[Supplied entries Boundary: Start]
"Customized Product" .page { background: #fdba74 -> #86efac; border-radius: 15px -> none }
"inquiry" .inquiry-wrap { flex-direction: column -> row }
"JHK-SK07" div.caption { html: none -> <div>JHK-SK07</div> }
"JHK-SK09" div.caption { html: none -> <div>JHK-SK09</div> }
[Supplied entries Boundary: End]
[Supplied entries Boundary: Start]
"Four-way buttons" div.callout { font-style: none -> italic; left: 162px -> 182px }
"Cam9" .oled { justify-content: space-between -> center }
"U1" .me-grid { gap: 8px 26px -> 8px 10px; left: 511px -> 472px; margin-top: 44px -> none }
[Supplied entries Boundary: End]
Problem to solve
Lines wanted from the listing above: the line with "background: #fdba74 ->" up to and including the line with "none -> <div>JHK-SK09</div>". Please write them out exactly, adding nothing else.

Solved exercise
"Customized Product" .page { background: #fdba74 -> #86efac; border-radius: 15px -> none }
"inquiry" .inquiry-wrap { flex-direction: column -> row }
"JHK-SK07" div.caption { html: none -> <div>JHK-SK07</div> }
"JHK-SK09" div.caption { html: none -> <div>JHK-SK09</div> }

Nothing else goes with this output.